Le déclin aujourd’hui peut-être battu en brèche : il s’agit de réinventer une vraie politique industrielle et de satisfaire les besoins d’aujourd’hui et ils sont nombreux dans une population en voie d’appauvrissement et une jeunesse beaucoup plus formée que celle d’hier et qui possède un potentiel inutilisé et en chômage.

Je prends l’exemple de la sidérurgie : elle a été laissée pour compte comme une industrie dépassée, elle a été abandonnée par les maîtres des forges qui ont placé leurs capitaux dans la finance comme l’a fait Sellière, ancien président du Medef et patron de Marine de Wendel. Elle a été ensuite vendue à un aventurier hindou Mittal qui s’est servi dans les caisses en s’octroyant des profits immenses pour lui et sa famille ; elle a été abandonnée par l’Europe dont c’est pourtant l’acte de naissance avec la Communauté européenne du charbon et de l’acier ; elle a été laissée pour compte par l’état qu’il soit socialiste sous Mitterrand et puis sous Chirac et Sarkozy qui ont détruit ce qui restait de la sidérurgie lorraine.

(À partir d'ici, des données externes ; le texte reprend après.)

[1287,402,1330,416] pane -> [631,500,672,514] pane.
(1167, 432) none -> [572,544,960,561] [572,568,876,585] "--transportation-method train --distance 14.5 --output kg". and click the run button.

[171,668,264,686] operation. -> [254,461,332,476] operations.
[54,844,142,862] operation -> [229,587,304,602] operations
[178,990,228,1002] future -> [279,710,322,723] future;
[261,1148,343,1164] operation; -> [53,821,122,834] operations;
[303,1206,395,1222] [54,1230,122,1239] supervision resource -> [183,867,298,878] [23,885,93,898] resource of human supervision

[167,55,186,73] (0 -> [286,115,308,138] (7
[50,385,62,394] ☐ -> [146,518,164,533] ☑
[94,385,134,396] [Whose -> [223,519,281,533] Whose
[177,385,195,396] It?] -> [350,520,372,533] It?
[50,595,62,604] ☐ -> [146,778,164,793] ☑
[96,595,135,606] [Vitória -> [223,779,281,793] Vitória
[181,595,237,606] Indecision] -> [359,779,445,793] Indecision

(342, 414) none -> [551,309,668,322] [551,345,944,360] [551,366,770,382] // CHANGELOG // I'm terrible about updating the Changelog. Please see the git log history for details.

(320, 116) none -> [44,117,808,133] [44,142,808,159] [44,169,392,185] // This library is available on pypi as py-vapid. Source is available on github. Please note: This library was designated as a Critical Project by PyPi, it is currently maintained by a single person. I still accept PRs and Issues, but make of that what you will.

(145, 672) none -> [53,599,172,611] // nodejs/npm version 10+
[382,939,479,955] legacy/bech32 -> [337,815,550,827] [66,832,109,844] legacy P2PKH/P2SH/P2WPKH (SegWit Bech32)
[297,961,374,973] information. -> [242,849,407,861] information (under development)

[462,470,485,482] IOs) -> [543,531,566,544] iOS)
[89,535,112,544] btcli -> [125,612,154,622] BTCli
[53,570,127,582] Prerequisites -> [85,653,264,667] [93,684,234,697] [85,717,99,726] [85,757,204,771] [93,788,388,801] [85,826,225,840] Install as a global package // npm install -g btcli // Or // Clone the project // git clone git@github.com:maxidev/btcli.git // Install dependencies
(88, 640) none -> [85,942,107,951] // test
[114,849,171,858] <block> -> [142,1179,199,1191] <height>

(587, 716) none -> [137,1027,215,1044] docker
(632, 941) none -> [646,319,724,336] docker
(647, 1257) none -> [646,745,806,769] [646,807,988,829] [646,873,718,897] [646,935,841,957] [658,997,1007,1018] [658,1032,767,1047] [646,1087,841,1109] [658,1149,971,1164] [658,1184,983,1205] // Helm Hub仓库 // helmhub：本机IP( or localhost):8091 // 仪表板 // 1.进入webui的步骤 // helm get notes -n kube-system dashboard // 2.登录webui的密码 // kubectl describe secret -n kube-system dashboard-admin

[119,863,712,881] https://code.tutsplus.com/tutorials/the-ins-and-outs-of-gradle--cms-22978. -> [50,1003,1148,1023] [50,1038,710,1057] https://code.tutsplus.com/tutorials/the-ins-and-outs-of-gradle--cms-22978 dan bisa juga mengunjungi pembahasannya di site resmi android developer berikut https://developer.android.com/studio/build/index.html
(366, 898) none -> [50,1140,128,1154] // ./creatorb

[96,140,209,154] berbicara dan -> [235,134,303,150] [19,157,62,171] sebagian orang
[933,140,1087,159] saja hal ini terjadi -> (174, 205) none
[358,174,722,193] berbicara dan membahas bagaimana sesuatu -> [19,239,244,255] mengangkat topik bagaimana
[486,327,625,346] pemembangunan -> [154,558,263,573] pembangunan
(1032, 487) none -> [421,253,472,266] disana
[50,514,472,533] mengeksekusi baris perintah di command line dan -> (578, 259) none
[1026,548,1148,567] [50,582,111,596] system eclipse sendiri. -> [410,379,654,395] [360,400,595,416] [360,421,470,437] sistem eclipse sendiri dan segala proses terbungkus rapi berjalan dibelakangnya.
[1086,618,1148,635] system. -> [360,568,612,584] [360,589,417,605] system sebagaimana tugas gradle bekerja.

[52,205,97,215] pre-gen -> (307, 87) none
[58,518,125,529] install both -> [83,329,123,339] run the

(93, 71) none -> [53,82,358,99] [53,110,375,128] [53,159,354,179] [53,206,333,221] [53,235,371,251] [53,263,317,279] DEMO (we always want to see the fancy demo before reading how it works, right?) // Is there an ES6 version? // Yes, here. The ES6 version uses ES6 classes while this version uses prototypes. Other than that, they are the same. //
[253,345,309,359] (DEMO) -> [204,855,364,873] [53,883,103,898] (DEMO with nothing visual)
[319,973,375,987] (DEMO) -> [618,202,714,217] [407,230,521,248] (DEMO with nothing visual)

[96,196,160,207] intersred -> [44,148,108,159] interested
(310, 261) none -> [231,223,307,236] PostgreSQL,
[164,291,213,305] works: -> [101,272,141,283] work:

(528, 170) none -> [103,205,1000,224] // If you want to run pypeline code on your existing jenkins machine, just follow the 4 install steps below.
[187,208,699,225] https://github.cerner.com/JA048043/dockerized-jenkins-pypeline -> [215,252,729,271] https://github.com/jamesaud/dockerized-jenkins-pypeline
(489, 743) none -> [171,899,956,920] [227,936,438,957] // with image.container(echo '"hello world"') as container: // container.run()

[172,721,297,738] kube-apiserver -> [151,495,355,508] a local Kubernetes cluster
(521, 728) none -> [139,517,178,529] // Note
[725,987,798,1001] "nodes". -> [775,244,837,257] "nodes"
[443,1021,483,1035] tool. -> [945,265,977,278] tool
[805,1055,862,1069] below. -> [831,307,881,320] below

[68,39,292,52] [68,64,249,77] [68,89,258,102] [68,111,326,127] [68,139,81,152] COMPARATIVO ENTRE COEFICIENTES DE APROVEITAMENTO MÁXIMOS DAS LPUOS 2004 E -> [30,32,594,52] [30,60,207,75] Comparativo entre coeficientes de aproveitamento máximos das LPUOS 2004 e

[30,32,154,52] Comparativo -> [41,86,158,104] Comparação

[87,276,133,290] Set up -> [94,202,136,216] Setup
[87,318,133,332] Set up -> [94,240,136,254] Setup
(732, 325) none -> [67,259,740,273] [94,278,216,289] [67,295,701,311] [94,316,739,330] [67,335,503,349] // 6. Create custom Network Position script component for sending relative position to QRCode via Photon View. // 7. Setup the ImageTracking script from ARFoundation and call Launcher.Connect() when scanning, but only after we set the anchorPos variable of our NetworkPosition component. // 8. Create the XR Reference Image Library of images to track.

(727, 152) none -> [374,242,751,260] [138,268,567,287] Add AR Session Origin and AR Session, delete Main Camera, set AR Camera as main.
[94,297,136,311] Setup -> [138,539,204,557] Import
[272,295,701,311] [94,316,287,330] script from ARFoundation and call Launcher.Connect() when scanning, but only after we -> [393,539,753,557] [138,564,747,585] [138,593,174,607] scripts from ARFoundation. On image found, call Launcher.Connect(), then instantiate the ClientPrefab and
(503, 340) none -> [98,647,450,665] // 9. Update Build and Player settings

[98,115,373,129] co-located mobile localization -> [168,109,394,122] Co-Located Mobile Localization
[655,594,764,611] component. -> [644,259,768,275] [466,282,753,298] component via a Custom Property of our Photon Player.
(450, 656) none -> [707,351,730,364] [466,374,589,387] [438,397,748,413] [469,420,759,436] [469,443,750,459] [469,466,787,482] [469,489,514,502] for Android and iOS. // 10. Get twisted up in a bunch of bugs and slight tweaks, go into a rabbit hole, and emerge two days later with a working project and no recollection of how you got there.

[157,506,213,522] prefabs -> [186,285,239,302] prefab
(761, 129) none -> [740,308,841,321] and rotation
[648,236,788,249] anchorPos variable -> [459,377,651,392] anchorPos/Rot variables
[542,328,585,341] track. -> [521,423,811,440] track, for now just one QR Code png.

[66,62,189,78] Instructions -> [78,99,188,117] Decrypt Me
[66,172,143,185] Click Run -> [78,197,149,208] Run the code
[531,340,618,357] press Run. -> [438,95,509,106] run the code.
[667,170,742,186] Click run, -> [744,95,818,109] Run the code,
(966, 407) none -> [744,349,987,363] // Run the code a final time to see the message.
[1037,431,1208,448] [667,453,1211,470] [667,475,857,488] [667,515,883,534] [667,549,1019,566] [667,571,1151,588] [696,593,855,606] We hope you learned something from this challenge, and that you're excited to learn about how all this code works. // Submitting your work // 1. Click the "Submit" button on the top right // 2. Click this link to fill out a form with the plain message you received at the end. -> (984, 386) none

Il faut que cette industrie se reconstitue sur tout le territoire français mais aussi européen car nous avons besoin des aciers nouveaux qui seront nécessaires par exemple pour la transition écologique mais aussi pour toutes les nouvelles installations que nous aurons à faire si nous voulons réindustrialiser la France.

La remise de cette industrie aux mains des travailleurs s’avère indispensable.

On a aussi des productions qui sont disparues dans des industries comme l’électronique devenue chasse gardée des pays asiatiques où encore de la main-mise américaine sur le plan de la communication qu’elle soit par ordinateur ou autres.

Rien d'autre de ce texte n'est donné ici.